*EXERCISE:*
Among the lines below, copy each one in which "none" appears.

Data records
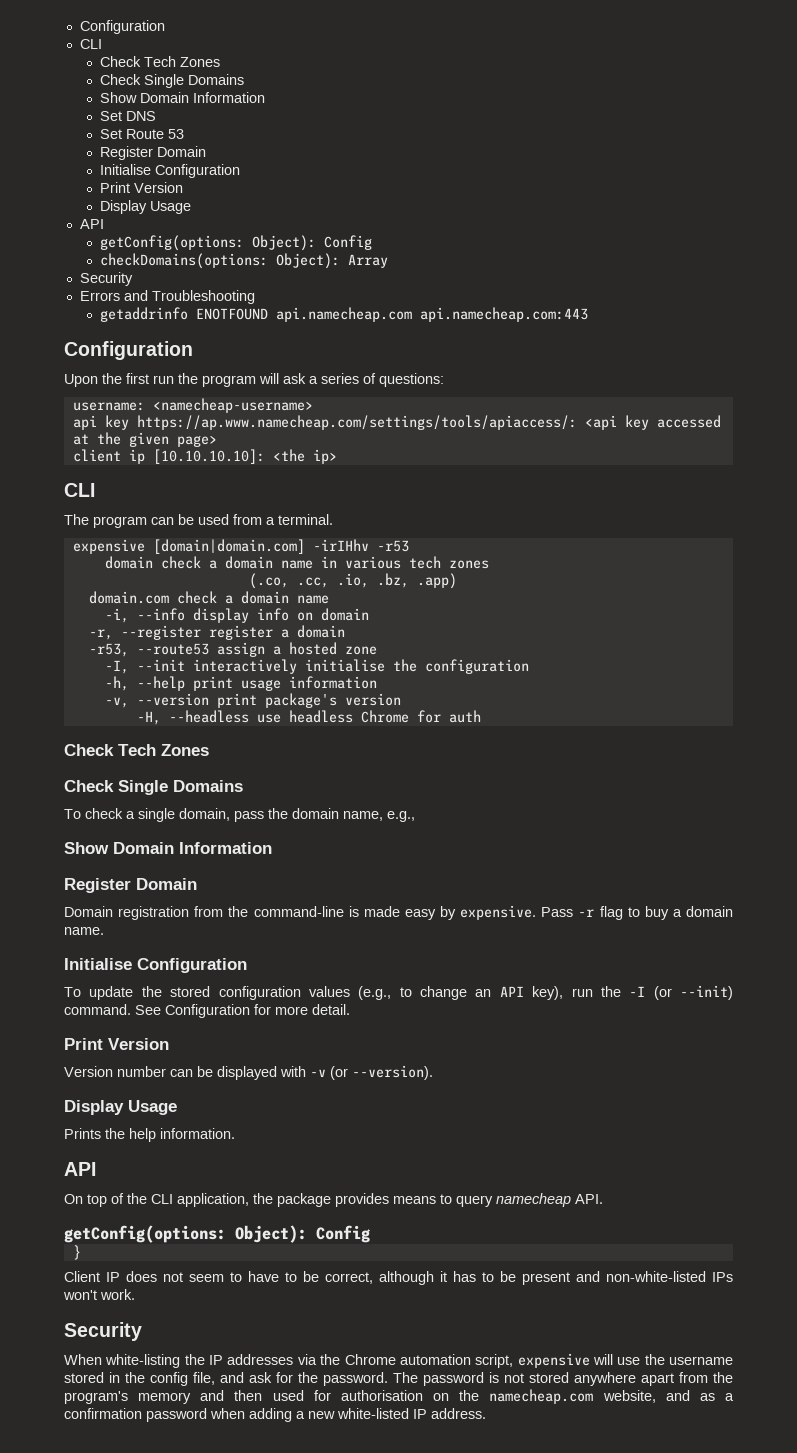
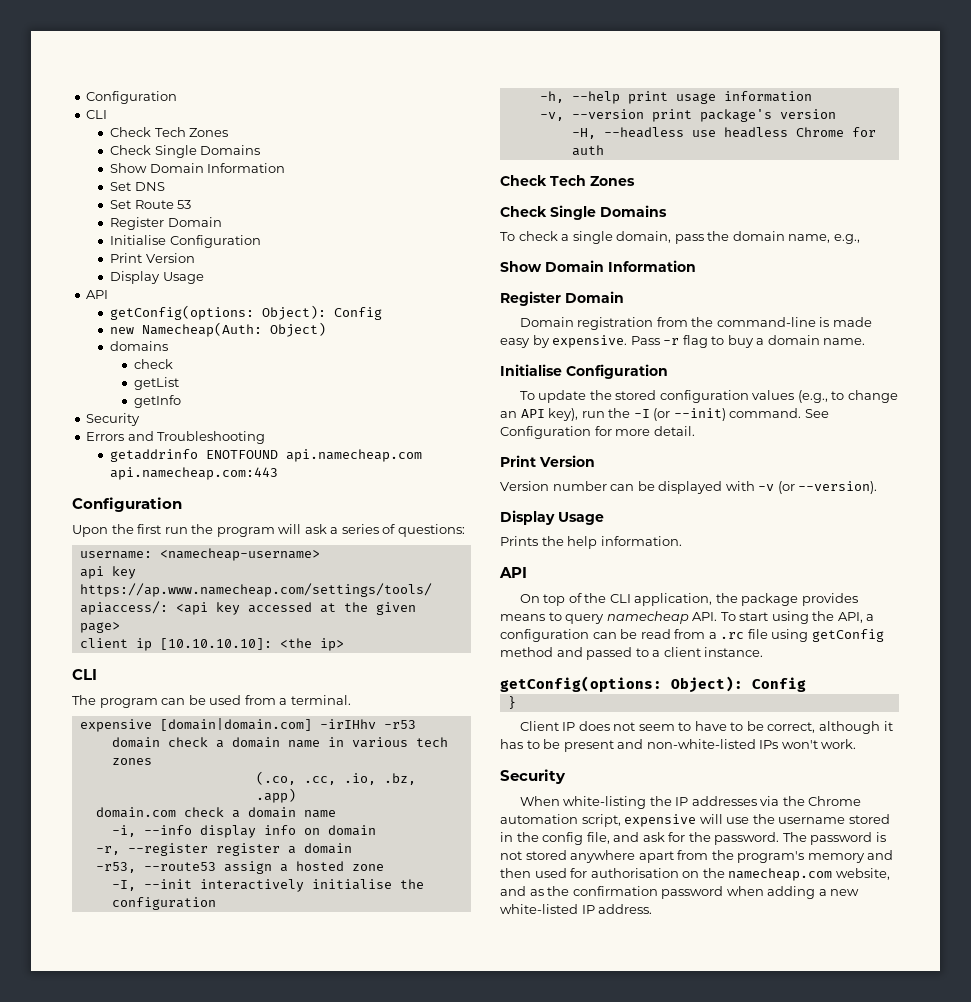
[100,253,389,269] checkDomains(options: Object): Array -> [110,322,327,337] [110,341,169,351] [133,359,173,369] [133,377,179,390] [133,395,181,408] new Namecheap(Auth: Object) // domains // check // getList // getInfo
(603, 1199) none -> [720,611,875,624] [500,629,884,642] [500,647,764,660] To start using the API, a configuration can be read from a .rc file using getConfig method and passed to a client instance.
[725,1393,735,1401] a -> [547,886,570,896] the

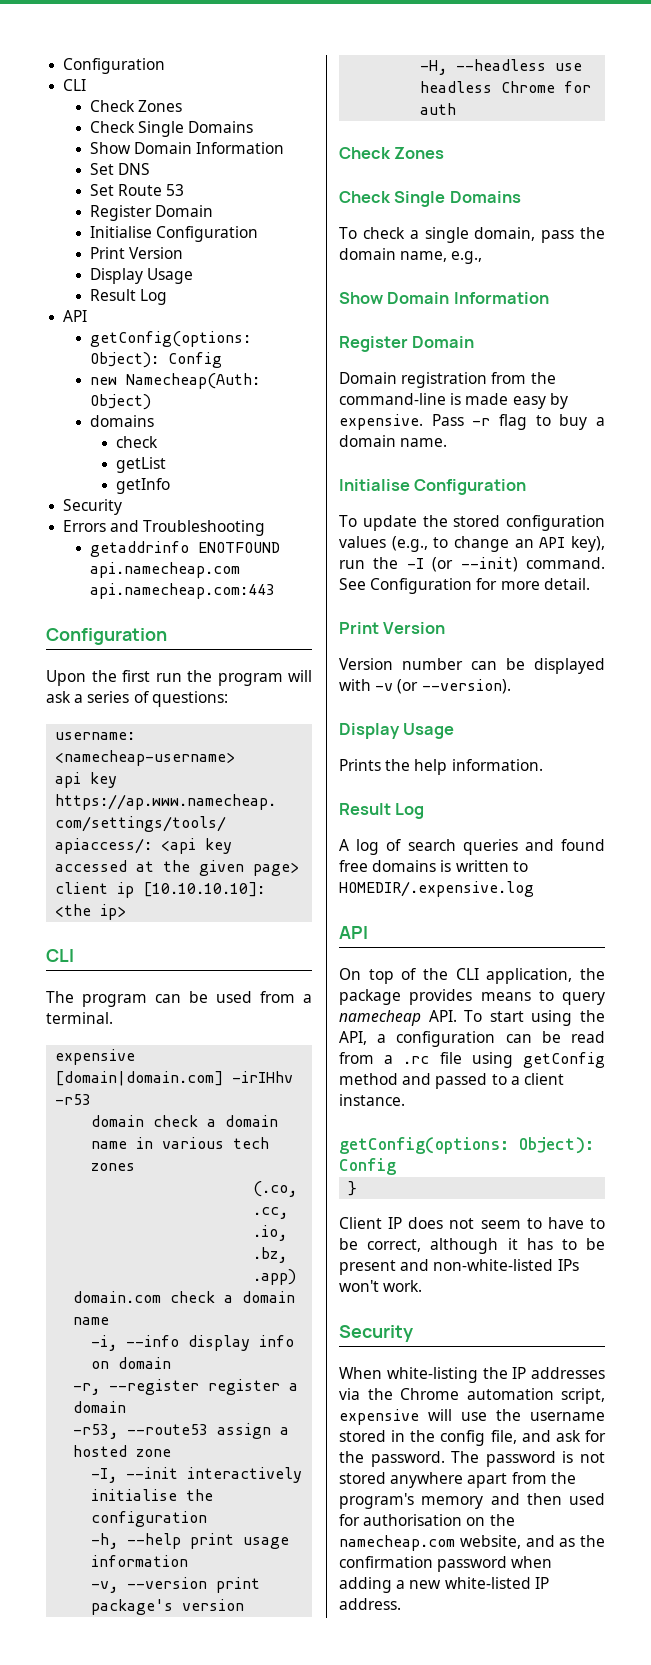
[154,127,186,137] Tech -> (135, 106) none
(204, 278) none -> [89,289,167,305] // Result Log
[550,175,586,186] Tech -> (391, 153) none
(682, 541) none -> [339,803,425,819] [339,839,605,855] [339,860,528,872] [339,881,534,897] // Result Log // A log of search queries and found free domains is written to HOMEDIR/.expensive.log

*RESPONSE AREA:*
(603, 1199) none -> [720,611,875,624] [500,629,884,642] [500,647,764,660] To start using the API, a configuration can be read from a .rc file using getConfig method and passed to a client instance.
[154,127,186,137] Tech -> (135, 106) none
(204, 278) none -> [89,289,167,305] // Result Log
[550,175,586,186] Tech -> (391, 153) none
(682, 541) none -> [339,803,425,819] [339,839,605,855] [339,860,528,872] [339,881,534,897] // Result Log // A log of search queries and found free domains is written to HOMEDIR/.expensive.log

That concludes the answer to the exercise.